The voices that speak from the pages of these testimonial narratives are those of physicians who are engaged in medical humanitarian work. The preponderance of them are based in U.S. academic medical centers where they have clinical, teaching, and research responsibilities from which they regularly "commute" to care for patients in what the euphemistic language of "global health" terms "resource-limited," rather than "poor" countries." This "hybrid life," as one of the physicians (Robert Riviello) refers to it, has transported them periodically to numerous African societies (to Algeria, Ethiopia, Gabon, Morocco, Rwanda, Sudan, Tanzania, and Uganda), to Haiti, to India and Nepal, and to Guatemala and Mexico. Three of the "stories" are written by physicians at work in the countries where they were born (Prasanta Tripathy in Eastern India, Sridevi Seetharam and colleagues in Southern India, and Paul Pierre, in Haiti).Only one group of physician-coauthors (Maricruz Merino, Jonathan Iralu, and Sonya Shin) write about their experiences in practicing medicine among poor and socially disadvantaged patients on the American mainland—in the setting of the Navajo Indian reservation in Gallup, New Mexico.

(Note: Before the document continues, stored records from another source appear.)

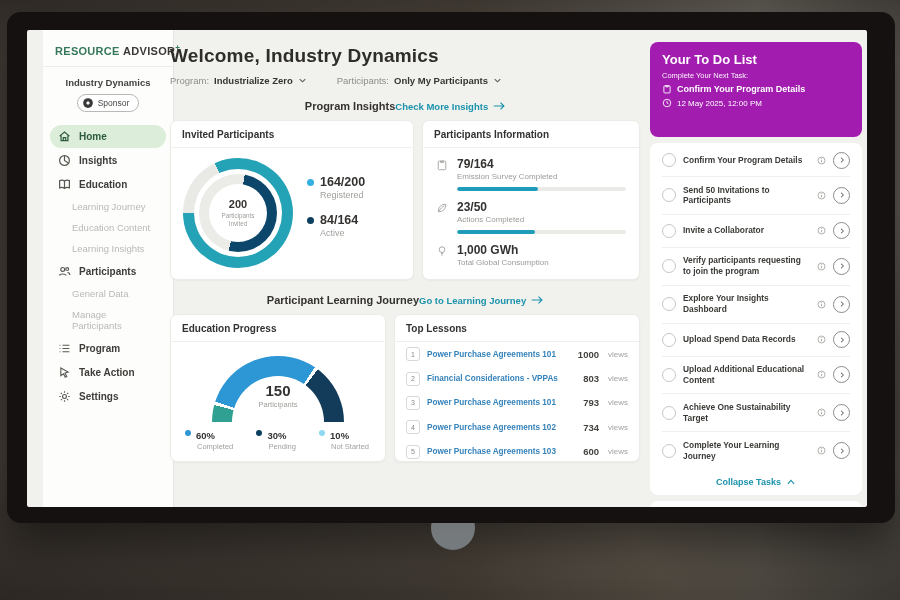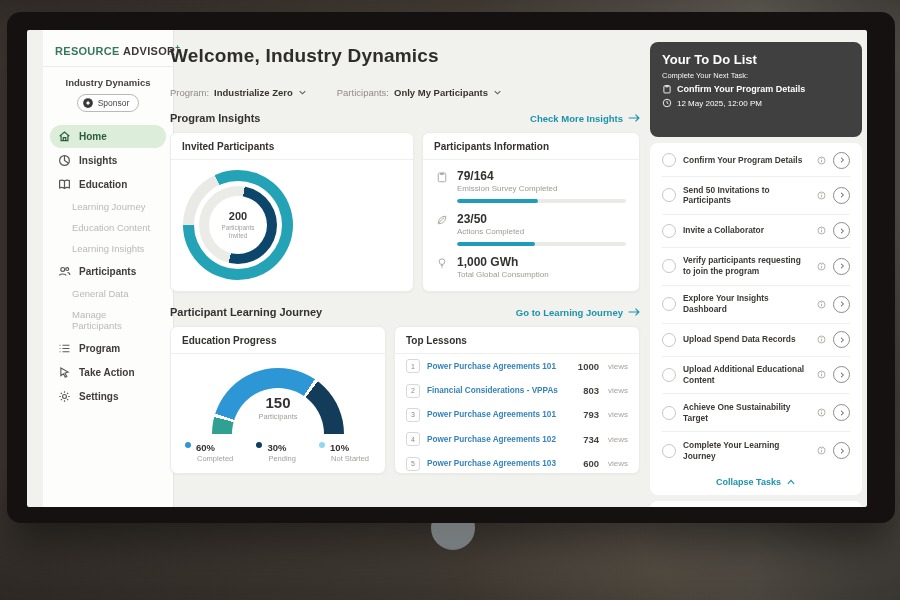--- a/index.html
+++ b/index.html
@@ -36,25 +36,25 @@
   .nav-item{display:flex;align-items:center;gap:8px;margin:1px 7px;padding:5px 8px;font-size:10px;
       font-weight:700;color:#3e3c39;border-radius:13px;cursor:pointer}
   .nav-item .nav-ic{display:flex;color:#5a5853;flex:none}
   .nav-item.active{background:#dcedda;color:#2d5c3b}
   .nav-item.active .nav-ic{color:#2d5c3b}
   .nav-item.sub{padding:4.5px 8px 4.5px 22px;font-size:9.5px;font-weight:400;color:#b9b9b6}
 
   
   .main{position:absolute;left:143px;top:0;width:470px;height:100%}
   .title{margin:15px 0 0;font-size:19px;font-weight:700;color:#2f2d2a;letter-spacing:.2px}
-  .filters{display:flex;gap:30px;margin-top:20px;font-size:9.5px;color:#8f8d89;align-items:center}
+  .filters{display:flex;gap:30px;margin-top:8px;font-size:9.5px;color:#8f8d89;align-items:center}
   .filter{display:flex;align-items:center;cursor:pointer}
   .fv{font-weight:700;color:#37352f;margin-left:5px}
   .chev{display:flex;margin-left:5px;color:#5a5853}
-  .secrow{display:flex;justify-content:space-between;align-items:center;margin-top:14px}
+  .secrow{display:flex;justify-content:center;align-items:center;margin-top:14px}
   .sechead{font-size:11px;font-weight:700;color:#343230}
   .seclink{display:flex;align-items:center;gap:5px;font-size:9.5px;font-weight:700;color:#1b93ab;cursor:pointer}
   .cards{display:flex;gap:8px;margin-top:8px}
   .card{background:#fff;border-radius:7px;border:1px solid #ebebe8;box-shadow:0 1px 2px rgba(0,0,0,.04);box-sizing:border-box}
   .card-title{padding:8px 11px 7px;font-size:10px;font-weight:700;color:#343230;border-bottom:1px solid #efefec}
 
   
   #invited-card{width:244px;height:160px}
   .donut-body{display:flex;align-items:center;padding:10px 8px 0 12px}
   .donut{position:relative;width:110px;height:110px;flex:none}
@@ -102,21 +102,21 @@
   #lessons-card{width:246px;height:148px}
   .lesson{display:flex;align-items:center;gap:7px;padding:5.2px 11px;cursor:pointer}
   .rank{width:12px;height:12px;border:1px solid #d8d8d5;border-radius:3px;font-size:7px;color:#8b8986;
       display:flex;align-items:center;justify-content:center;flex:none;background:#fff}
   .l-title{flex:1;font-size:8.2px;font-weight:700;color:#3583bb}
   .l-views{font-size:9.5px;font-weight:700;color:#45433f}
   .l-sfx{font-size:8px;color:#a5a3a0;font-weight:400;margin-left:2px}
 
   
   .rightpanel{position:absolute;left:623px;top:12px;width:212px}
-  .todo-head{position:relative;height:95px;background:#404040;border-radius:8px;color:#fff;
+  .todo-head{position:relative;height:95px;background:#a21caf;border-radius:8px;color:#fff;
       padding:10px 12px;box-sizing:border-box}
   .th-title{font-size:13px;font-weight:700}
   .th-sub{font-size:7.5px;margin-top:4px;opacity:.95}
   .th-task{display:flex;gap:5px;align-items:center;font-size:9px;font-weight:700;margin-top:4px}
   .th-due{display:flex;gap:5px;align-items:center;font-size:8px;margin-top:4px}
   .th-circle{position:absolute;right:11px;top:15px;width:44px;height:44px;border-radius:50%;
       border:9px solid #0d742e;background:#128336;display:flex;align-items:center;justify-content:center;
       font-size:12.5px;font-weight:700}
   .todo-card{background:#fff;border-radius:8px;margin-top:6px;padding:1px 12px 5px;box-sizing:border-box}
   .task{display:flex;align-items:center;gap:7px;padding:7.5px 0;border-bottom:1px solid #efefec;cursor:pointer}
@@ -278,20 +278,36 @@
           <div class="donut">
             <div class="d-ring d-outer"></div>
             <div class="d-hole d-h1"></div>
             <div class="d-ring d-inner"></div>
             <div class="d-hole d-h2"></div>
             <div class="d-center">
               <div class="d-val">200</div>
               <div class="d-lbl">Participants Invited</div>
             </div>
           </div>
+          <div class="d-legend">
+            <div class="leg-item">
+              <div class="leg-top">
+                <span class="dot" style="background:#35aee0"></span>
+                <span class="leg-val">164/200</span>
+              </div>
+              <div class="leg-lbl">Registered</div>
+            </div>
+            <div class="leg-item">
+              <div class="leg-top">
+                <span class="dot" style="background:#0d3f5e"></span>
+                <span class="leg-val">84/164</span>
+              </div>
+              <div class="leg-lbl">Active</div>
+            </div>
+          </div>
         </div>
       </div>
 
       <div class="card" id="info-card">
         <div class="card-title">Participants Information</div>
         <div class="metric">
           <span class="m-ic">
                 <svg width="12" height="12" viewBox="0 0 16 16" fill="none" stroke="currentColor" stroke-width="1.3">
                   <rect x="3" y="2.8" width="10" height="11.5" rx="1.5"></rect>
                   <path d="M6 2.8 H10 V4.6 H6 Z"></path>

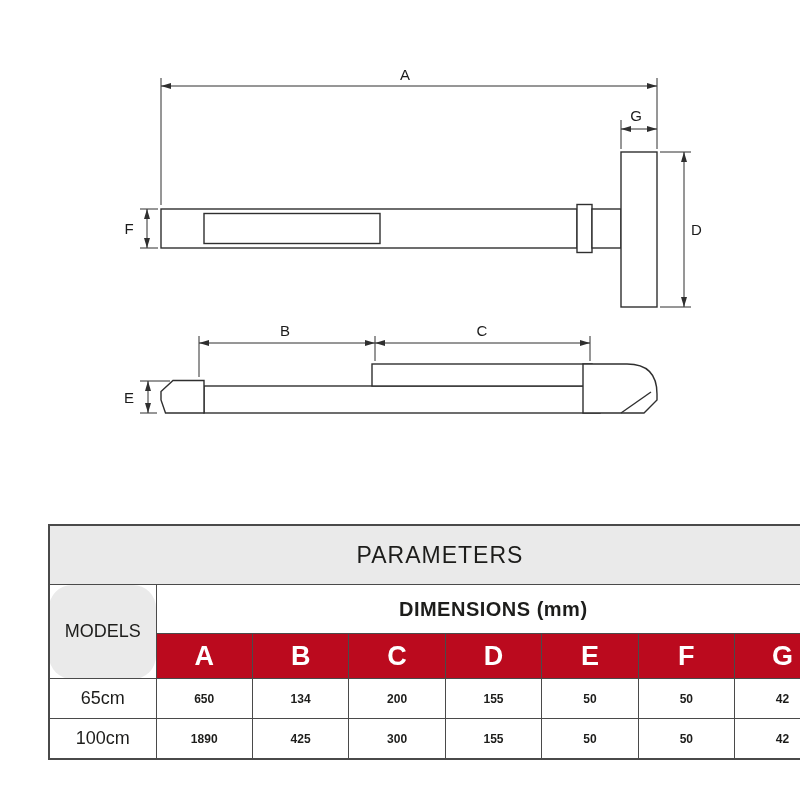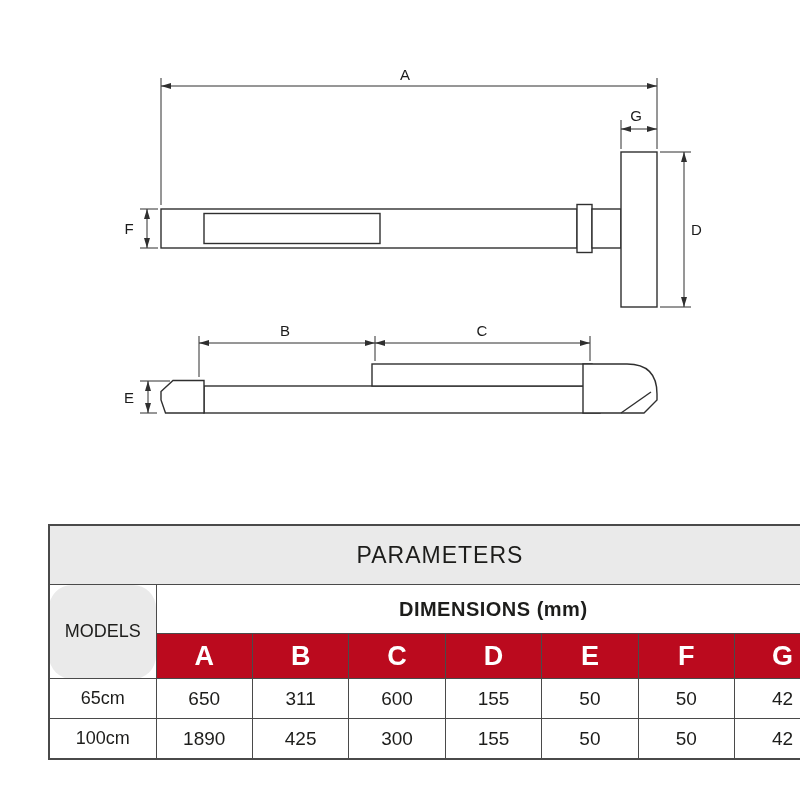--- a/index.html
+++ b/index.html
@@ -76,22 +76,22 @@
   tr.letters-row th {
     height: 44px;
     background: var(--header-red, #BB0A1E);
     color: #ffffff;
     font-size: 27px;
     font-weight: 700;
   }
   tr.data-row td {
     height: 39px;
     background: #ffffff;
-    font-size: 19px;
-    font-weight: 400;
+    font-size: 12px;
+    font-weight: 700;
   }
   tr.data-row td.model-cell {
     font-size: 18px;
     font-weight: 400;
   }
 </style>
 </head>
 <body>
 
 <div class="page">
@@ -188,22 +188,22 @@
           <th>B</th>
           <th>C</th>
           <th>D</th>
           <th>E</th>
           <th>F</th>
           <th>G</th>
         </tr>
         <tr class="data-row">
           <td class="model-cell">65cm</td>
           <td>650</td>
-          <td>311</td>
-          <td>600</td>
+          <td>134</td>
+          <td>200</td>
           <td>155</td>
           <td>50</td>
           <td>50</td>
           <td>42</td>
         </tr>
         <tr class="data-row">
           <td class="model-cell">100cm</td>
           <td>1890</td>
           <td>425</td>
           <td>300</td>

All these physicians describe their involvement in humanitarian medicine as emanating from their commitment to "social justice," to "saving lives," and to "caring for the poor"; to their universalistic convictions about "human solidarity," and the non- otherness of others; to their indignation about the inequities and injustices of the world, particularly with regard to access to health care (in the words of Jeffrey Deal, "[They] deserve better. They all do"); and to their "passionate" desire, not just their "sense of duty," to help rectify these wrongs (Richard Keiden). I was struck by the fact that none of them uses the word "suffering" to describe the plight of the persons whom they feel they have been called to medically assist.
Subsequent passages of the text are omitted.